Breakdown of insulation (whether solid, liquid or gas) is related to the availability of a critical number of free-charged particles (electrons and ions) in the space between the electrodes at different potential. This critical number is created through an avalanche process whereby the few free electrons always present due to cosmic radiation, gain energy from the applied electric field and collide with neutral molecules, thereby liberating more free-charge carriers.

Puncture of solid insulation is invariably due to the presence or creation of gaseous inclusions (e.g. voids, bubbles, defective interfaces). As the steepness of the voltage wave increases, the energy gained can be sufficient to dislodge sufficient electrons in these imperfections. Therefore, one can expect insulators to flashover externally when the voltage wave is rising slowly. But when the steepness increases (and assuming that the voltage magnitude is high enough), insulators can fail internally either in the bulk dielectric or along their various interfaces.

The probability of puncture in a steep front test increases with defects and with the steepness of the applied voltage. In principle, even in the case of good insulators, one can keep increasing the steepness of the wave until the insulator will ultimately puncture. In porcelain insulators, internal defects stem from pores and microscopic cracks that are invariably found around quartz crystals. In addition, the heterogeneity of the porcelain formulation creates numerous interfaces between the grains. In glass insulators, inclusions and bubbles can lead to internal failures, although such defects will most likely lead to shattering of the shell before it is attached to the hardware. For composite insulators, imperfections in the fiberglass core rods can arise for various reasons (e.g. voids, impurities, dry fibers, improperly cured resin). A poor rod-housing interface can create air pockets along which breakdown can occur. These imperfections could originate due to poor quality materials or during improper processing of the finished product.
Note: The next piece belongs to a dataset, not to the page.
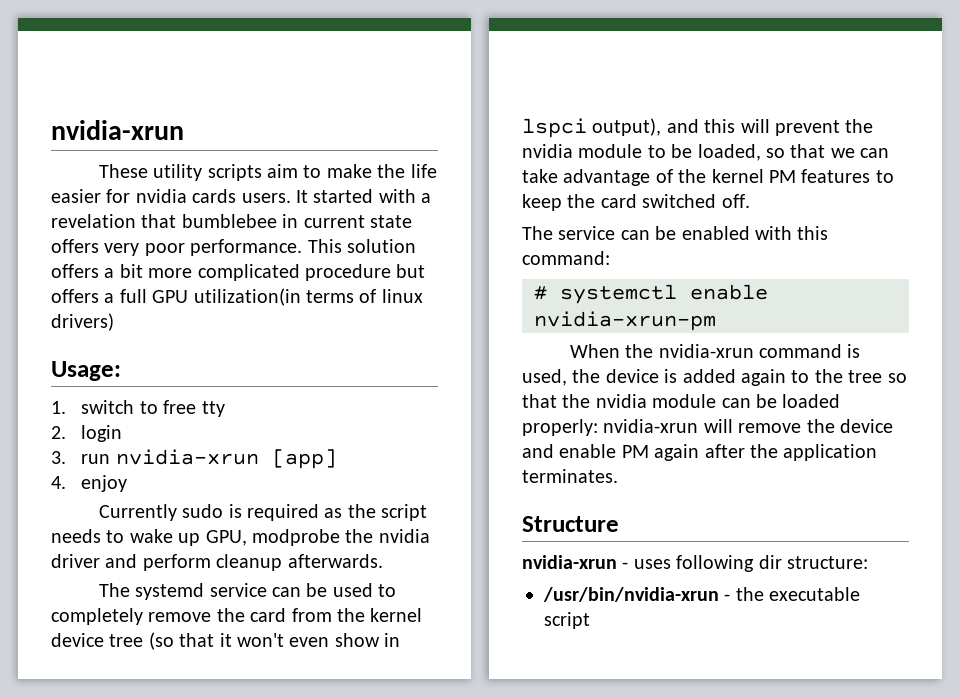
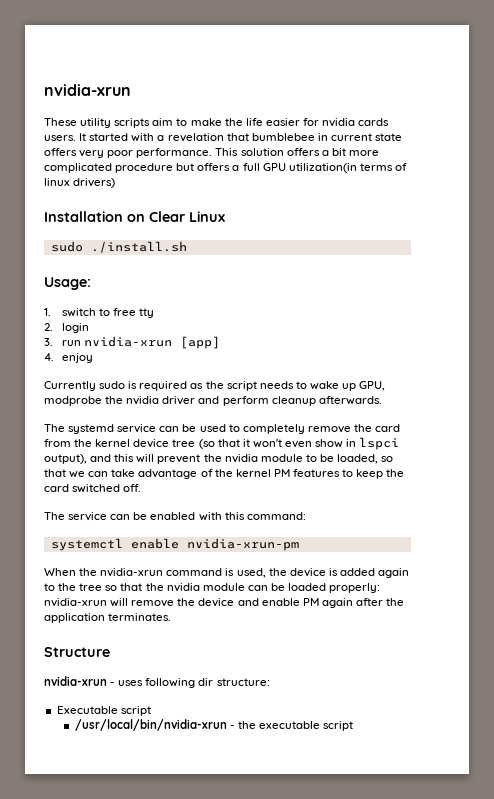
(114, 322) none -> [44,211,225,222] [50,241,187,253] // Installation on Clear Linux // sudo ./install.sh
[534,286,547,300] # -> (306, 516) none
[543,587,719,602] /usr/bin/nvidia-xrun -> [56,706,151,716] [74,719,227,731] Executable script // /usr/local/bin/nvidia-xrun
So, if this single test answers so many questions about insulator performance, why is it not being used more often? The simple answer is cost. Obtaining high values of voltage (i.e. several hundred kV) at such a rapid rate is difficult for many laboratories. Moreover, the test equipment must have extremely low inductance, the grounding has to be good (no ground loops) and the connections have to be made with great care (pipes or braided conductors instead of thin wires). With typically 300-600 kV, one can test suspension porcelain and glass insulators due to their fixed and relatively small heights. For composite insulators, the length of the sample specified is 500 mm or less and it is not practical to perform this test on longer insulators (such as post insulators). Puncture is not a typical mode of failure unless there is a gross material or manufacturing defect in which case other simpler tests exist to weed these out.

My advice is to perform the steep front impulse test on a small sample size whenever making changes in material or component suppliers or if changing process controls – even when product design remains unchanged. If the insulator passes this standard test, then increase the steepness until it punctures. Of course, every time an insulator punctures one has to dissect it to establish the root cause. But wouldn’t it be the most convincing piece of information to establish if the changes made actually improved performance or not? I would even go one step further and suggest that this test could be used to evaluate the ageing of ceramic as well as composite insulators.